◆ **Data extract**
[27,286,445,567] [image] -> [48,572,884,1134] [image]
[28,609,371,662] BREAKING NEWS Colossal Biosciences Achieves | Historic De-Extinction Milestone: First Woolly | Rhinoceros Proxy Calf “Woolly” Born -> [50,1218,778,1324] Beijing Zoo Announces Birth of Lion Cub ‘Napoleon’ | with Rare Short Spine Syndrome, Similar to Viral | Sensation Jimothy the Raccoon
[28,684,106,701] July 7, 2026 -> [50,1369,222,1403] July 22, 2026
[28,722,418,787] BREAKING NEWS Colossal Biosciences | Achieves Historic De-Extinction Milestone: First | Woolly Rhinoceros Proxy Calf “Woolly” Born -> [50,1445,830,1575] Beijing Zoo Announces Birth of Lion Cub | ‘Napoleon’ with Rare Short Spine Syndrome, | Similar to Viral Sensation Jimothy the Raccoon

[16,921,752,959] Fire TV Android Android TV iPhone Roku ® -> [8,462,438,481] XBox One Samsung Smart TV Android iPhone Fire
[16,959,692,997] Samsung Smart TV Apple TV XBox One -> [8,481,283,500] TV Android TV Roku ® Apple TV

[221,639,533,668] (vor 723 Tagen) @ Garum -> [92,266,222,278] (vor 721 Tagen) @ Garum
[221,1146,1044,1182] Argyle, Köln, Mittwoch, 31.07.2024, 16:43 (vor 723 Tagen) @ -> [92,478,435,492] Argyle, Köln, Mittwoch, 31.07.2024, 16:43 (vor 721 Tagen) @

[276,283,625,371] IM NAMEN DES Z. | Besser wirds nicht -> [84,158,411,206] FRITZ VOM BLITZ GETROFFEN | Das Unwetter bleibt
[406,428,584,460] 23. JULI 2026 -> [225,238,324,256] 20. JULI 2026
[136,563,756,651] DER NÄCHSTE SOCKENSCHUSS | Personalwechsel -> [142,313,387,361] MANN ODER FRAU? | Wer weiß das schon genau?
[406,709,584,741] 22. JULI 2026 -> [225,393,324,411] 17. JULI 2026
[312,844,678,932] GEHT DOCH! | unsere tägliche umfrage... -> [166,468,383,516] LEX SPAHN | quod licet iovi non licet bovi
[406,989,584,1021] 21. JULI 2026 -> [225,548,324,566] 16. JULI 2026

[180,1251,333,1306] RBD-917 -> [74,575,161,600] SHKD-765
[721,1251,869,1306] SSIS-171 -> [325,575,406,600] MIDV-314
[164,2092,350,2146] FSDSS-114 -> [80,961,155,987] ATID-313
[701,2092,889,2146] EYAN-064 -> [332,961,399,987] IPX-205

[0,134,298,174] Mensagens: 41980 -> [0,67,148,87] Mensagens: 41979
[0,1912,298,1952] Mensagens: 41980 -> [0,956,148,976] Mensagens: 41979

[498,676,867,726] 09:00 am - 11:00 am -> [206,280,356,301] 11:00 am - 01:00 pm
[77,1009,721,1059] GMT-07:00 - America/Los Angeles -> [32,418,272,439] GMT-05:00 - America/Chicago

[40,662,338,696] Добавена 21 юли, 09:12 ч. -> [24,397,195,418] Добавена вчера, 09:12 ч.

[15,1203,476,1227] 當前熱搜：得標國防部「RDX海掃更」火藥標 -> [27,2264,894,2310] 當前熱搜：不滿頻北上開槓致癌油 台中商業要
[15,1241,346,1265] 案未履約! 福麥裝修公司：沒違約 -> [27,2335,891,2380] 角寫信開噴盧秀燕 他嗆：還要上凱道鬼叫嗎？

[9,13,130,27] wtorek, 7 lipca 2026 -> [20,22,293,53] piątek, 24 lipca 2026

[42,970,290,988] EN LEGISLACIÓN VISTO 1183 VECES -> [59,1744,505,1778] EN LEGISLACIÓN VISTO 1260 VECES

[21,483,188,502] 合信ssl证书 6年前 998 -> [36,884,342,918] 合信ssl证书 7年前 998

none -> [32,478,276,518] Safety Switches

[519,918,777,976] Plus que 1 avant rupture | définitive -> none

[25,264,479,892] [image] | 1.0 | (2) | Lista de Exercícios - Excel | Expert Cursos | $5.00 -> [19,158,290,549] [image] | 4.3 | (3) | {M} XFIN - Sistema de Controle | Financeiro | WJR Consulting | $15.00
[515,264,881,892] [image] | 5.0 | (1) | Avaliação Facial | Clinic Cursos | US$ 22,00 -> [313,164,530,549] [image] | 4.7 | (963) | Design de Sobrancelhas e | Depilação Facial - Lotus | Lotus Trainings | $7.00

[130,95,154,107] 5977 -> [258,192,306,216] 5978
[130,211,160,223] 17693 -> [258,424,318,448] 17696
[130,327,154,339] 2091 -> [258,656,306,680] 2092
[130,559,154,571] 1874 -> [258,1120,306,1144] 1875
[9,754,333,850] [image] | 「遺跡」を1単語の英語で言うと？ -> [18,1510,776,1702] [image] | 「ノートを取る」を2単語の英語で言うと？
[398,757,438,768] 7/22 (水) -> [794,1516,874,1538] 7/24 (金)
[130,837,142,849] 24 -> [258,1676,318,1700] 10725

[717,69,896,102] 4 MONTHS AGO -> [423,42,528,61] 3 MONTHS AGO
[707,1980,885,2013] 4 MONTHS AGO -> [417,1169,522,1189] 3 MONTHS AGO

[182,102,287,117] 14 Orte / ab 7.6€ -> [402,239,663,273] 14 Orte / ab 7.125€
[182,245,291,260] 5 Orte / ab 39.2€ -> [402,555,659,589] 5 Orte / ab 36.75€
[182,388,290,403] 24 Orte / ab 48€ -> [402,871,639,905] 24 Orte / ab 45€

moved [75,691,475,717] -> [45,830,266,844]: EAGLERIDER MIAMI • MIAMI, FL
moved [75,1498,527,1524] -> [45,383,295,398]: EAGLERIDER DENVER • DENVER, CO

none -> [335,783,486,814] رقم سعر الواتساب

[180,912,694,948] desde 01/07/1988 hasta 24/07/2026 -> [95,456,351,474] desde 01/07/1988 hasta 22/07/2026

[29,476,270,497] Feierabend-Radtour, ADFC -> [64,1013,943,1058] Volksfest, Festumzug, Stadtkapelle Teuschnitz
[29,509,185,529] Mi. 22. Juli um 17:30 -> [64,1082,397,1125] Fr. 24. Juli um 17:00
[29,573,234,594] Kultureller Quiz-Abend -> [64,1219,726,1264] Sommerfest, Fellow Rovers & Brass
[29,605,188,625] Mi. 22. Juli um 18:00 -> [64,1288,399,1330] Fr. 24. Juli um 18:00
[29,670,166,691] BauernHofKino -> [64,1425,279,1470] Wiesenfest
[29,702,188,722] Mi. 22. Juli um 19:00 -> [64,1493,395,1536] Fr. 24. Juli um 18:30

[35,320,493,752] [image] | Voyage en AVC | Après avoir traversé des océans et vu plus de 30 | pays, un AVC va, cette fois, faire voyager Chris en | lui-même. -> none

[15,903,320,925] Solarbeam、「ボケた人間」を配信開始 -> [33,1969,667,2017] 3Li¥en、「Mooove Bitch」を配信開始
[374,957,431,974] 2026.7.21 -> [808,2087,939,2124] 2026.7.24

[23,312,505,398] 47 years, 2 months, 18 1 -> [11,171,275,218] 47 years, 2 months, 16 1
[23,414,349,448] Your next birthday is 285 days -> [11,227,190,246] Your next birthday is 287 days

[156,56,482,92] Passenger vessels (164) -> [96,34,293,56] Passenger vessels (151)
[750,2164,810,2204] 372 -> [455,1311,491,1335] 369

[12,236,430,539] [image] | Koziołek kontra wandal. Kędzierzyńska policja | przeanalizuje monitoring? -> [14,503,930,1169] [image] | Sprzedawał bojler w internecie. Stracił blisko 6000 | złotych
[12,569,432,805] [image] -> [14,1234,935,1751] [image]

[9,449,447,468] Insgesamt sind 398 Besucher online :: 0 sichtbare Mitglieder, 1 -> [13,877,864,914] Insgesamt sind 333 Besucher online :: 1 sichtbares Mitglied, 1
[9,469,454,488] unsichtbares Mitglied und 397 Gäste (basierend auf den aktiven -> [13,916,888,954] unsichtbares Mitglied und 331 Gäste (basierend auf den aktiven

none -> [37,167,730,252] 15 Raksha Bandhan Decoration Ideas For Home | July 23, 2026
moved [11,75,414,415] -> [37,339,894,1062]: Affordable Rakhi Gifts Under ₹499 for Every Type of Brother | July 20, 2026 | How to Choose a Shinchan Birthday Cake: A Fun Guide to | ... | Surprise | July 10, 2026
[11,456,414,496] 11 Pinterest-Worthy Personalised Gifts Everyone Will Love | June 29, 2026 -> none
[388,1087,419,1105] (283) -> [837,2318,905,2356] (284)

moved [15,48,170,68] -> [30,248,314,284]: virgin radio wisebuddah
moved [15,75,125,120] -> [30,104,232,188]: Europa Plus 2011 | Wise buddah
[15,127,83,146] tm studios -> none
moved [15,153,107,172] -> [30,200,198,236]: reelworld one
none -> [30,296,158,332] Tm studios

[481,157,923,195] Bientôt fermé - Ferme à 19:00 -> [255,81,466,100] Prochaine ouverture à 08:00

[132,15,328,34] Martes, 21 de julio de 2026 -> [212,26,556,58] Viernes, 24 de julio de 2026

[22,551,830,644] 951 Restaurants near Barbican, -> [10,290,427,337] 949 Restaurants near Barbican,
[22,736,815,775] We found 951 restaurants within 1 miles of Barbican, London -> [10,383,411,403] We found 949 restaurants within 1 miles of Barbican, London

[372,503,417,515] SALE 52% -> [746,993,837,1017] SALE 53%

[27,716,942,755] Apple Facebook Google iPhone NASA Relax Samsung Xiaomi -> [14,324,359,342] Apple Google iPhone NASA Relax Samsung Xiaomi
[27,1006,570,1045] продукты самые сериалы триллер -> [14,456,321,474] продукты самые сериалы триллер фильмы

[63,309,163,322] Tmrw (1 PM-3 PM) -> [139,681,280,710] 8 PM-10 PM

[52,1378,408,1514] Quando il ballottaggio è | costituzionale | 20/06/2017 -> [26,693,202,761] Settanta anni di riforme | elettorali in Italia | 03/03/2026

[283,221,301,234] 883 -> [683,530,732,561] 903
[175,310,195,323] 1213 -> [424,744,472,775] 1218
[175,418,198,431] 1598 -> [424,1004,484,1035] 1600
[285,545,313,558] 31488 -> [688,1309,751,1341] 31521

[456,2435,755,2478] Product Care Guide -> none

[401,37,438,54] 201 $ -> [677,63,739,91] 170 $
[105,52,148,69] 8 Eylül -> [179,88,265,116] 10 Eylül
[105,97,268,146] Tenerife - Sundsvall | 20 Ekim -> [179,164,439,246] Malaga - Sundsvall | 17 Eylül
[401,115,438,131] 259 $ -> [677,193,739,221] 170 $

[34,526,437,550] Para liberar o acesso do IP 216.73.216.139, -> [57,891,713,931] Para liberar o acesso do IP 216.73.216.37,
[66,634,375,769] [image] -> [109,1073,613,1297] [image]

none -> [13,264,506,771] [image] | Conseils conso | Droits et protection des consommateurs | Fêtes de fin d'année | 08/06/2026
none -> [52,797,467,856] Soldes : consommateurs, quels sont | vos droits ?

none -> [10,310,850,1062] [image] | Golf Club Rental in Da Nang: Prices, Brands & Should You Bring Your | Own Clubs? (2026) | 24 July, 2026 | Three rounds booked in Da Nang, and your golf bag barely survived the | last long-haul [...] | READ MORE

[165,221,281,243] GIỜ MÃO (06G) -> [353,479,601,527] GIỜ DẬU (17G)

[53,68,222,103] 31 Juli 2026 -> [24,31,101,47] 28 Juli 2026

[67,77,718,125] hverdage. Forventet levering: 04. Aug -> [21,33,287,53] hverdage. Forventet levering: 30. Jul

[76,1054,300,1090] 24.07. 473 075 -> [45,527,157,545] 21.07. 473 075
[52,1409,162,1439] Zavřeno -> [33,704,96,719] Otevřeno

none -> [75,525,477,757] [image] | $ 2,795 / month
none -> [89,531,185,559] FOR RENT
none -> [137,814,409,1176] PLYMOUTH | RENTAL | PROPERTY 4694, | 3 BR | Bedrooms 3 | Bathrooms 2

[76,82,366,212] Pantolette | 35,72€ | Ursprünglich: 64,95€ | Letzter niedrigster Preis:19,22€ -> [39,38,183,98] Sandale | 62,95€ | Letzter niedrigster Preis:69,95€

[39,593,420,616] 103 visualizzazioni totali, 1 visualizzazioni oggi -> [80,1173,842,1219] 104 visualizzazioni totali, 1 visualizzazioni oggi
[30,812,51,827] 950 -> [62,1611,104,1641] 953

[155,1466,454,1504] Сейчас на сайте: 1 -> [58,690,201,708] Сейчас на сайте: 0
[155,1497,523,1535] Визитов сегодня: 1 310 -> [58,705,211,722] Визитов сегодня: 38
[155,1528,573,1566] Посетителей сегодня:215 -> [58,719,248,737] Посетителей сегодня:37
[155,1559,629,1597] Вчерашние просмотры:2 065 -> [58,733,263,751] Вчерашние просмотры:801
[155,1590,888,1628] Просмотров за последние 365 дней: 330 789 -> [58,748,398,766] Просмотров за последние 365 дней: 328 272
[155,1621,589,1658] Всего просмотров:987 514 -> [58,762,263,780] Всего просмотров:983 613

◆ **Work to be completed**
Where a line of the entries contains "Syndrome", report that line.

◆ **Written answer**
[28,609,371,662] BREAKING NEWS Colossal Biosciences Achieves | Historic De-Extinction Milestone: First Woolly | Rhinoceros Proxy Calf “Woolly” Born -> [50,1218,778,1324] Beijing Zoo Announces Birth of Lion Cub ‘Napoleon’ | with Rare Short Spine Syndrome, Similar to Viral | Sensation Jimothy the Raccoon
[28,722,418,787] BREAKING NEWS Colossal Biosciences | Achieves Historic De-Extinction Milestone: First | Woolly Rhinoceros Proxy Calf “Woolly” Born -> [50,1445,830,1575] Beijing Zoo Announces Birth of Lion Cub | ‘Napoleon’ with Rare Short Spine Syndrome, | Similar to Viral Sensation Jimothy the Raccoon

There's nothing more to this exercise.